**Exercise prompt**. The result should be the listing below, restated exactly, with its pictures left out.

START Data for this exercise

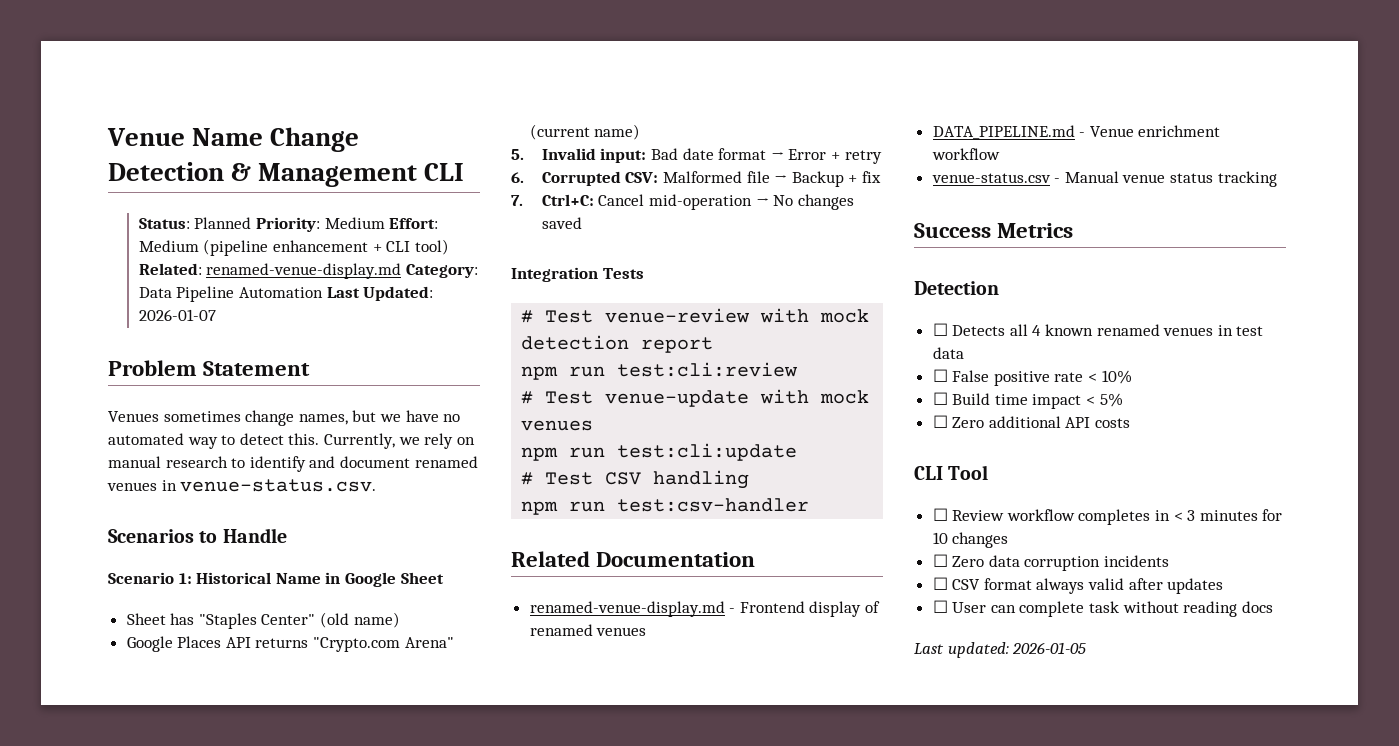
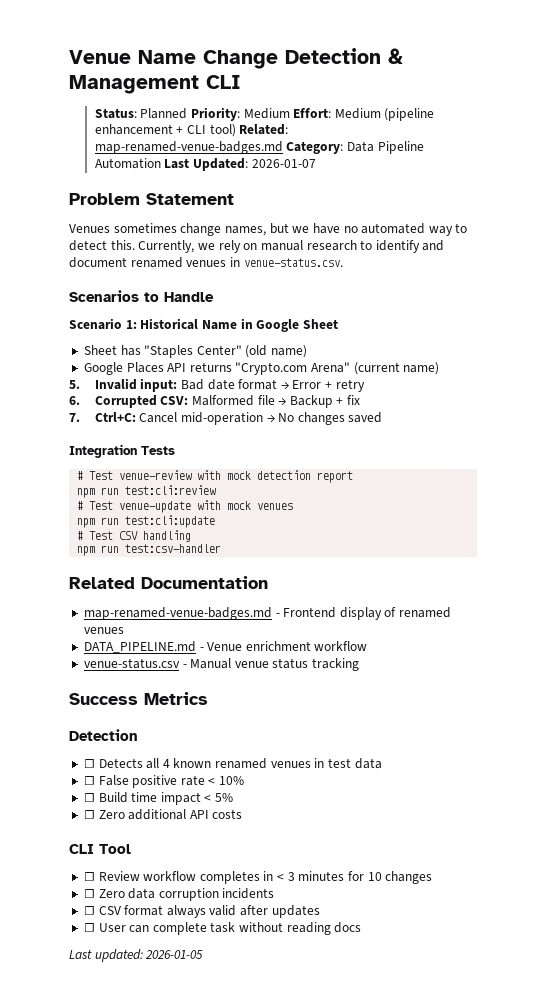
- Status: Planned Priority: Medium Effort: Medium (pipeline enhancement + CLI tool) Related: renamed-venue-display.md Category: Data Pipeline Automation Last Updated: 2026-01-07
+ Status: Planned Priority: Medium Effort: Medium (pipeline enhancement + CLI tool) Related: map-renamed-venue-badges.md Category: Data Pipeline Automation Last Updated: 2026-01-07
- renamed-venue-display.md - Frontend display of renamed venues
+ map-renamed-venue-badges.md - Frontend display of renamed venues

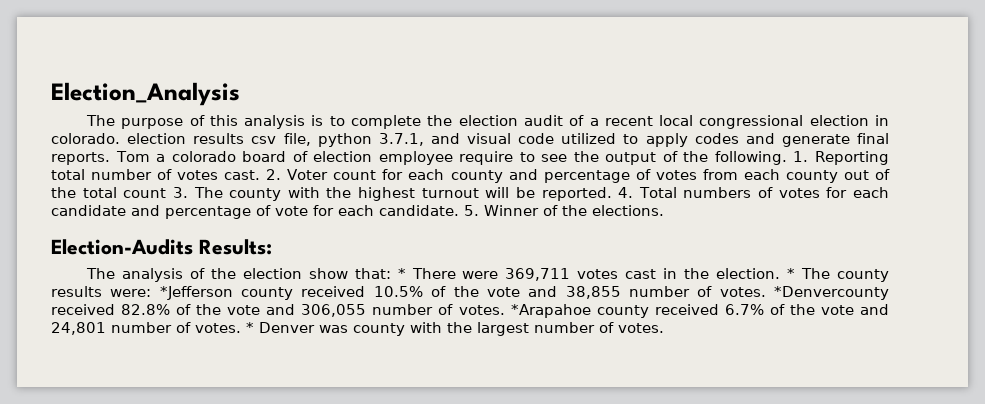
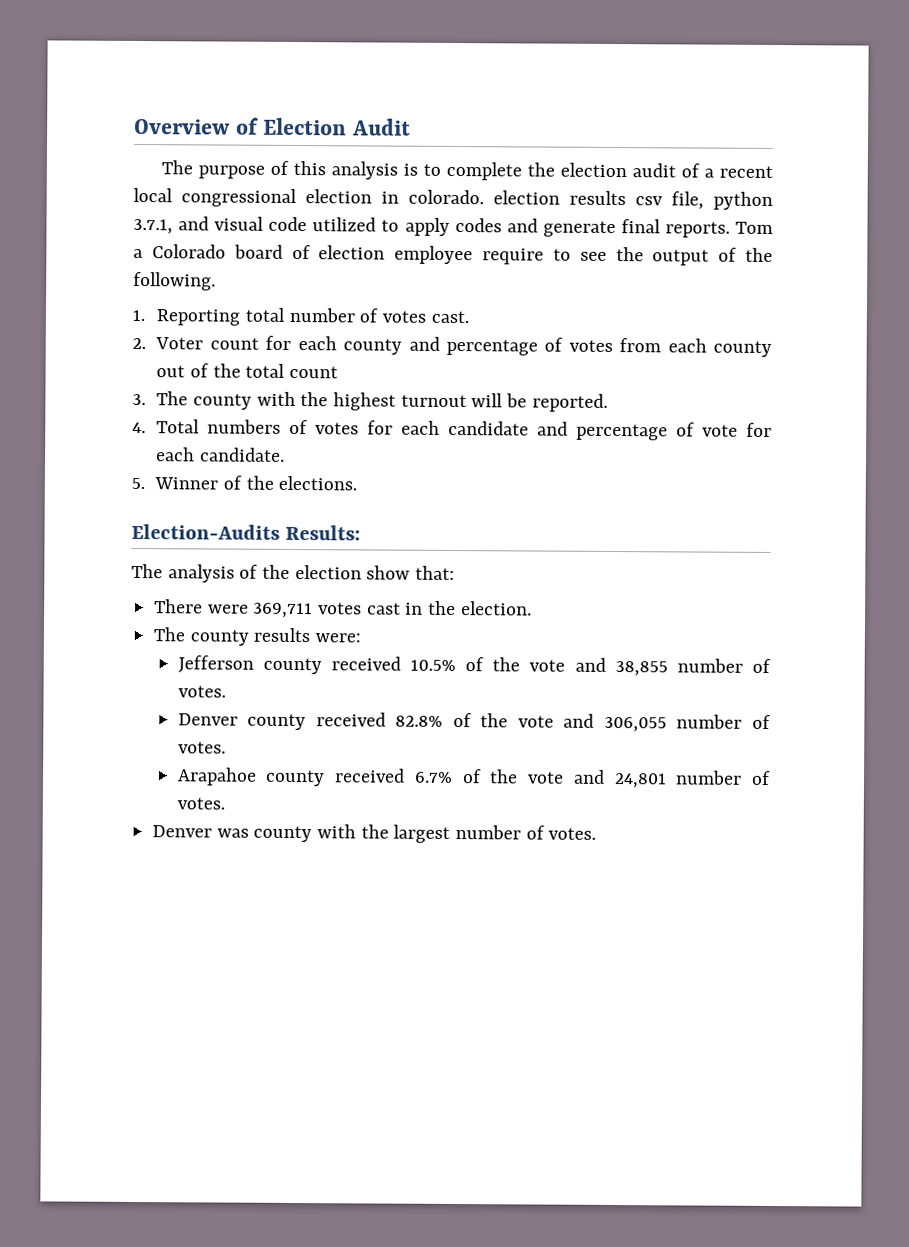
- Election_Analysis
+ Overview of Election Audit
- Tom a colorado board of election employee require to see the output of the following. 1. Reporting total number of votes cast. 2. Voter count for each county and percentage of votes from each county out of the total count 3. The county with the highest turnout will be reported. 4. Total numbers of votes for each candidate and percentage of vote for each candidate. 5. Winner of the elections.
+ Tom a Colorado board of election employee require to see the output of the following.
+ 1. Reporting total number of votes cast.
+ 2. Voter count for each county and percentage of votes from each county out of the total count
+ 3. The county with the highest turnout will be reported.
+ 4. Total numbers of votes for each candidate and percentage of vote for each candidate.
+ 5. Winner of the elections.
- The analysis of the election show that: * There were 369,711 votes cast in the election. * The county results were: *Jefferson county received 10.5% of the vote and 38,855 number of votes. *Denvercounty received 82.8% of the vote and 306,055 number of votes. *Arapahoe county received 6.7% of the vote and 24,801 number of votes. * Denver was county with the largest number of votes.
+ The analysis of the election show that:
+ There were 369,711 votes cast in the election.
+ The county results were:
+ Jefferson county received 10.5% of the vote and 38,855 number of votes.
+ Denver county received 82.8% of the vote and 306,055 number of votes.
+ Arapahoe county received 6.7% of the vote and 24,801 number of votes.
+ Denver was county with the largest number of votes.

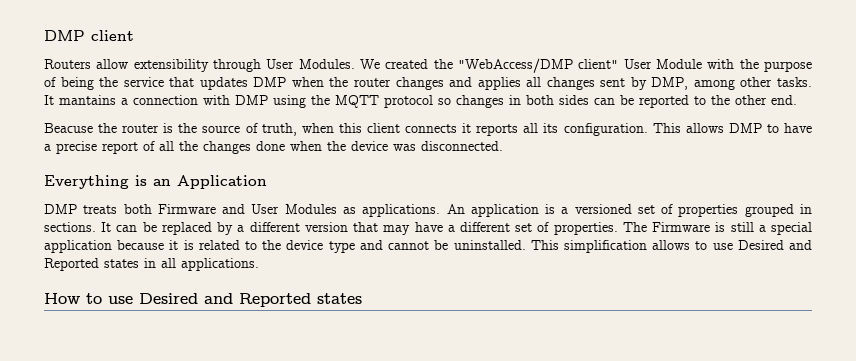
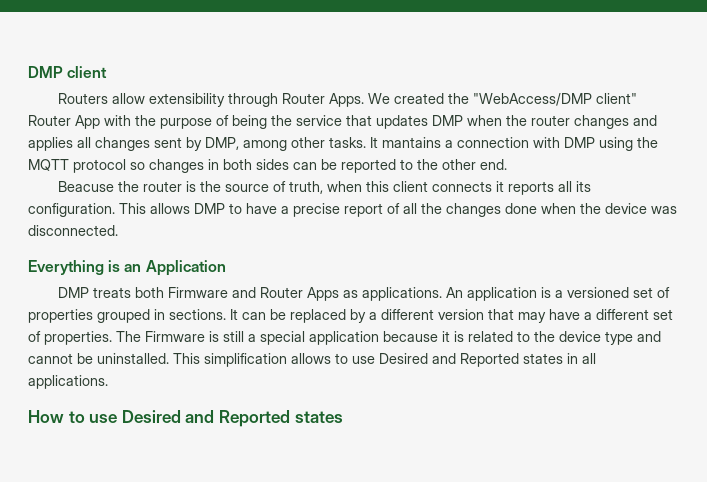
- Routers allow extensibility through User Modules.
+ Routers allow extensibility through Router Apps.
- We created the "WebAccess/DMP client" User Module with the purpose of being the service that updates DMP when the router changes and applies all changes sent by DMP, among other tasks.
+ We created the "WebAccess/DMP client" Router App with the purpose of being the service that updates DMP when the router changes and applies all changes sent by DMP, among other tasks.
- DMP treats both Firmware and User Modules as applications.
+ DMP treats both Firmware and Router Apps as applications.

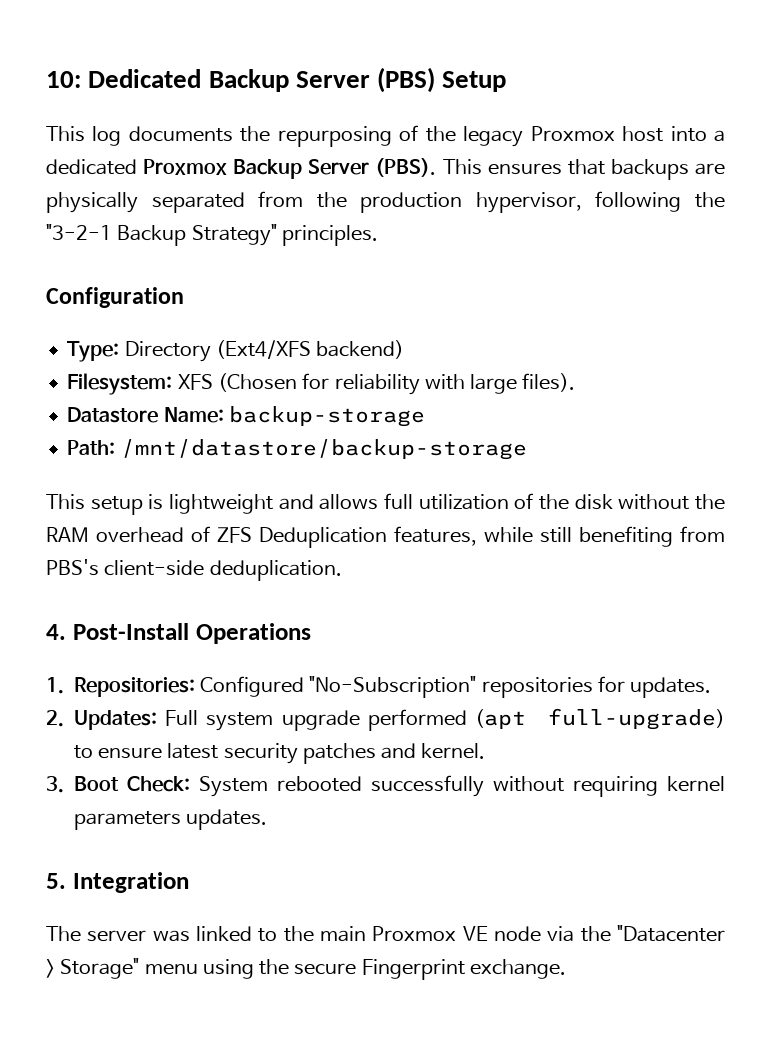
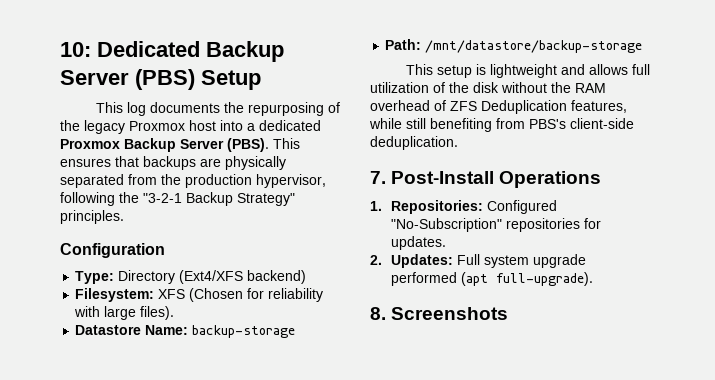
- 4. Post-Install Operations
+ 7. Post-Install Operations
- 2. Updates: Full system upgrade performed (apt full-upgrade) to ensure latest security patches and kernel.
- 3. Boot Check: System rebooted successfully without requiring kernel parameters updates.
- 5. Integration
- The server was linked to the main Proxmox VE node via the "Datacenter > Storage" menu using the secure Fingerprint exchange.
+ 2. Updates: Full system upgrade performed (apt full-upgrade).
+ 8. Screenshots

END Data for this exercise

**Problem solution**.
- Status: Planned Priority: Medium Effort: Medium (pipeline enhancement + CLI tool) Related: renamed-venue-display.md Category: Data Pipeline Automation Last Updated: 2026-01-07
+ Status: Planned Priority: Medium Effort: Medium (pipeline enhancement + CLI tool) Related: map-renamed-venue-badges.md Category: Data Pipeline Automation Last Updated: 2026-01-07
- renamed-venue-display.md - Frontend display of renamed venues
+ map-renamed-venue-badges.md - Frontend display of renamed venues

- Election_Analysis
+ Overview of Election Audit
- Tom a colorado board of election employee require to see the output of the following. 1. Reporting total number of votes cast. 2. Voter count for each county and percentage of votes from each county out of the total count 3. The county with the highest turnout will be reported. 4. Total numbers of votes for each candidate and percentage of vote for each candidate. 5. Winner of the elections.
+ Tom a Colorado board of election employee require to see the output of the following.
+ 1. Reporting total number of votes cast.
+ 2. Voter count for each county and percentage of votes from each county out of the total count
+ 3. The county with the highest turnout will be reported.
+ 4. Total numbers of votes for each candidate and percentage of vote for each candidate.
+ 5. Winner of the elections.
- The analysis of the election show that: * There were 369,711 votes cast in the election. * The county results were: *Jefferson county received 10.5% of the vote and 38,855 number of votes. *Denvercounty received 82.8% of the vote and 306,055 number of votes. *Arapahoe county received 6.7% of the vote and 24,801 number of votes. * Denver was county with the largest number of votes.
+ The analysis of the election show that:
+ There were 369,711 votes cast in the election.
+ The county results were:
+ Jefferson county received 10.5% of the vote and 38,855 number of votes.
+ Denver county received 82.8% of the vote and 306,055 number of votes.
+ Arapahoe county received 6.7% of the vote and 24,801 number of votes.
+ Denver was county with the largest number of votes.

- Routers allow extensibility through User Modules.
+ Routers allow extensibility through Router Apps.
- We created the "WebAccess/DMP client" User Module with the purpose of being the service that updates DMP when the router changes and applies all changes sent by DMP, among other tasks.
+ We created the "WebAccess/DMP client" Router App with the purpose of being the service that updates DMP when the router changes and applies all changes sent by DMP, among other tasks.
- DMP treats both Firmware and User Modules as applications.
+ DMP treats both Firmware and Router Apps as applications.

- 4. Post-Install Operations
+ 7. Post-Install Operations
- 2. Updates: Full system upgrade performed (apt full-upgrade) to ensure latest security patches and kernel.
- 3. Boot Check: System rebooted successfully without requiring kernel parameters updates.
- 5. Integration
- The server was linked to the main Proxmox VE node via the "Datacenter > Storage" menu using the secure Fingerprint exchange.
+ 2. Updates: Full system upgrade performed (apt full-upgrade).
+ 8. Screenshots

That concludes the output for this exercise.